__What you are asked to do__. The lines from the start of the records through the one containing "[347,96,428,116] Aufrufe: 461" are to be transcribed exactly, and nothing else.

__Records provided__.
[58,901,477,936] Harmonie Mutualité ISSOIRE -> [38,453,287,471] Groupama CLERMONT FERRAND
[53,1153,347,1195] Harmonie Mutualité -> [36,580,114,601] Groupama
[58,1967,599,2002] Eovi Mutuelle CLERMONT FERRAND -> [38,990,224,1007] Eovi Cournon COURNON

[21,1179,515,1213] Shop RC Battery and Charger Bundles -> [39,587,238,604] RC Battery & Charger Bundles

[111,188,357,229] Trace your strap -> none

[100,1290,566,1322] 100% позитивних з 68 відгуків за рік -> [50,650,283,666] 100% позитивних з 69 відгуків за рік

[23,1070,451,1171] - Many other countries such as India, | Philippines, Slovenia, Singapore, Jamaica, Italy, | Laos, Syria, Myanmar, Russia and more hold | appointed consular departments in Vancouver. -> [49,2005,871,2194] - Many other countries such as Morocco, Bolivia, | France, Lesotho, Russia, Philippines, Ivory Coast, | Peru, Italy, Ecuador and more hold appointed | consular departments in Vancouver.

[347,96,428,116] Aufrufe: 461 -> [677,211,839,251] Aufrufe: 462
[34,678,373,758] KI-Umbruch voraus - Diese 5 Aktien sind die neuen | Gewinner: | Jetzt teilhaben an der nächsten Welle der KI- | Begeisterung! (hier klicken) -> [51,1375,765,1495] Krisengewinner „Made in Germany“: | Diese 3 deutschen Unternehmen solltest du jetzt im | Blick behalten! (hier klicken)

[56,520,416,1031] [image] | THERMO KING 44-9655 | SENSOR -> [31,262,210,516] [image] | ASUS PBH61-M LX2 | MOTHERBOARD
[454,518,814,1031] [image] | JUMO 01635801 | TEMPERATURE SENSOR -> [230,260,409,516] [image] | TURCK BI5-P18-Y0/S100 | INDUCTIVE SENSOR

__Output of the task__.
[58,901,477,936] Harmonie Mutualité ISSOIRE -> [38,453,287,471] Groupama CLERMONT FERRAND
[53,1153,347,1195] Harmonie Mutualité -> [36,580,114,601] Groupama
[58,1967,599,2002] Eovi Mutuelle CLERMONT FERRAND -> [38,990,224,1007] Eovi Cournon COURNON

[21,1179,515,1213] Shop RC Battery and Charger Bundles -> [39,587,238,604] RC Battery & Charger Bundles

[111,188,357,229] Trace your strap -> none

[100,1290,566,1322] 100% позитивних з 68 відгуків за рік -> [50,650,283,666] 100% позитивних з 69 відгуків за рік

[23,1070,451,1171] - Many other countries such as India, | Philippines, Slovenia, Singapore, Jamaica, Italy, | Laos, Syria, Myanmar, Russia and more hold | appointed consular departments in Vancouver. -> [49,2005,871,2194] - Many other countries such as Morocco, Bolivia, | France, Lesotho, Russia, Philippines, Ivory Coast, | Peru, Italy, Ecuador and more hold appointed | consular departments in Vancouver.

[347,96,428,116] Aufrufe: 461 -> [677,211,839,251] Aufrufe: 462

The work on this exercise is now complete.